- What is required
Among the entries below, only the lines from the one with "TO CHOOSE THE" through the one with "Check for obstructions" are wanted, reproduced exactly. Pictures are not wanted.

- Dataset entries
────────────────────────────────────────

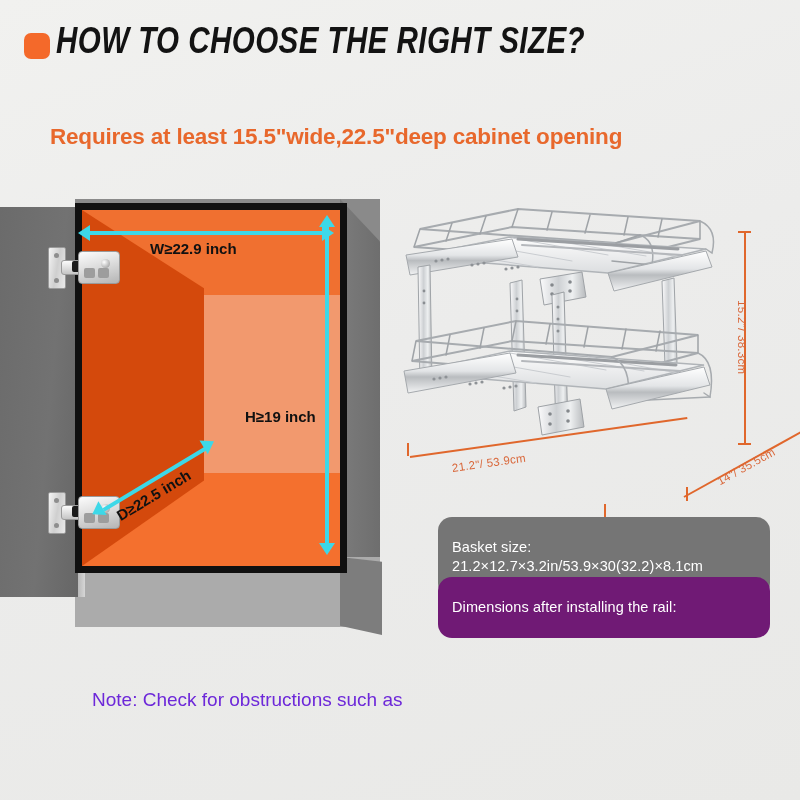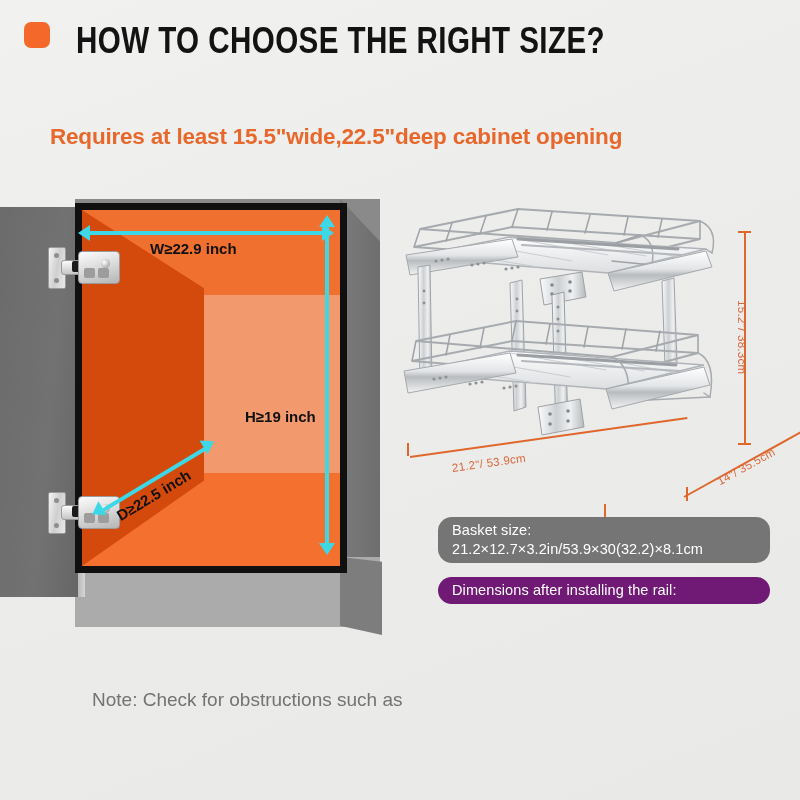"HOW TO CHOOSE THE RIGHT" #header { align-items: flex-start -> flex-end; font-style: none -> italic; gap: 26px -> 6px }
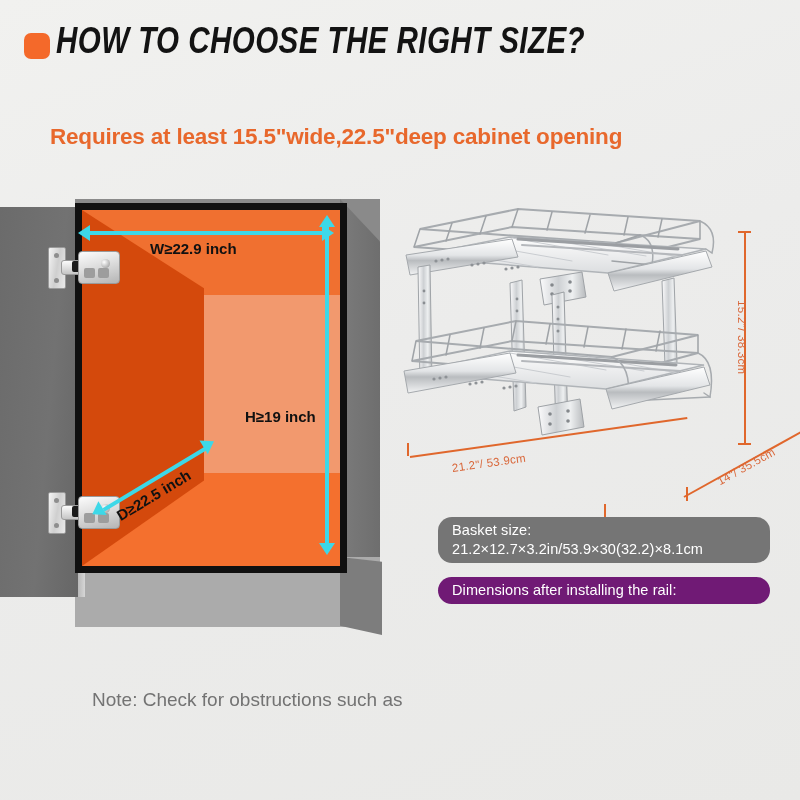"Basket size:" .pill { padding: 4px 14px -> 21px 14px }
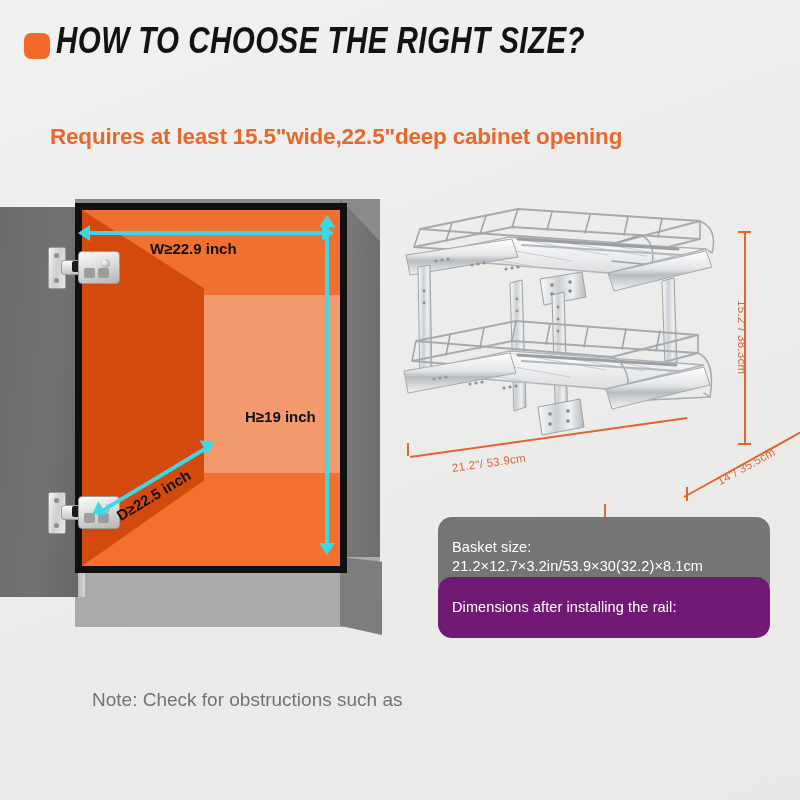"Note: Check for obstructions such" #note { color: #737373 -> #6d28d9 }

────────────────────────────────────────

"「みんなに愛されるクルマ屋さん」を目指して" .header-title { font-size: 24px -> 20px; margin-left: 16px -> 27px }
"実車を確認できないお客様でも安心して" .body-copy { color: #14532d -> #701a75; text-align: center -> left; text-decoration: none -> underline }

────────────────────────────────────────

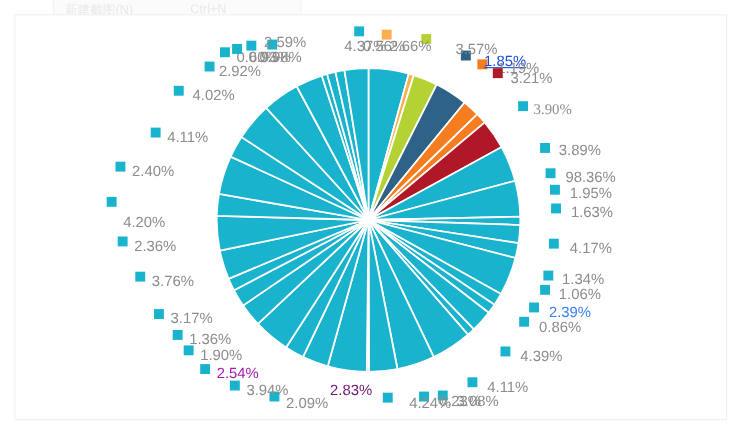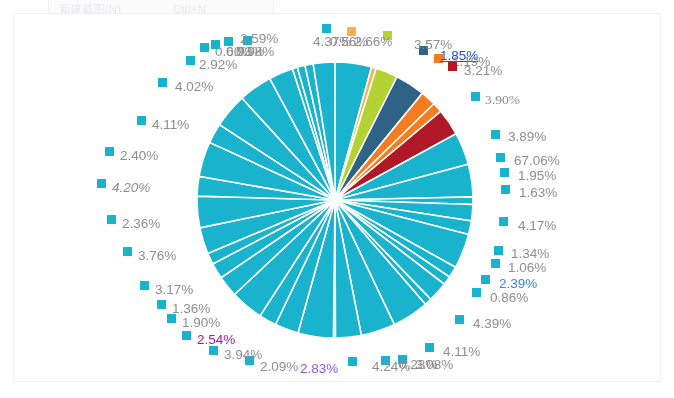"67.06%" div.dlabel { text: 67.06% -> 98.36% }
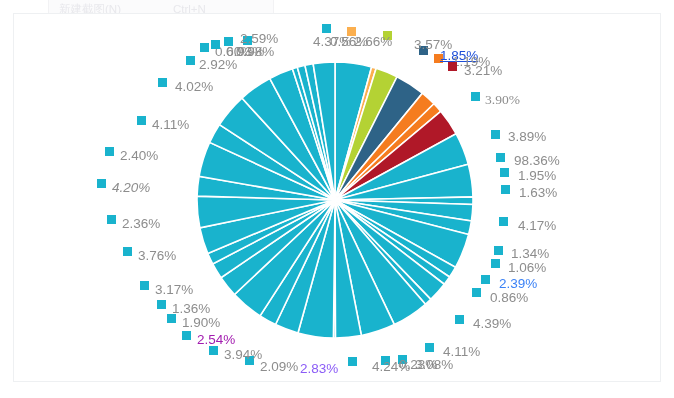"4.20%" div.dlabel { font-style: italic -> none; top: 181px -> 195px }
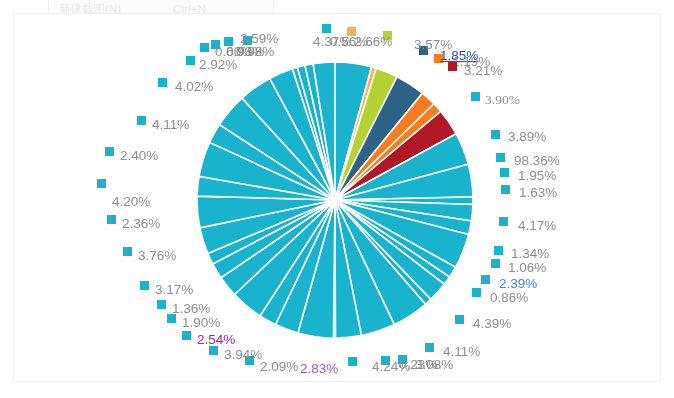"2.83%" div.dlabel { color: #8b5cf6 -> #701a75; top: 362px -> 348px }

────────────────────────────────────────

- Result for this task
"HOW TO CHOOSE THE RIGHT" #header { align-items: flex-start -> flex-end; font-style: none -> italic; gap: 26px -> 6px }
"Basket size:" .pill { padding: 4px 14px -> 21px 14px }
"Note: Check for obstructions such" #note { color: #737373 -> #6d28d9 }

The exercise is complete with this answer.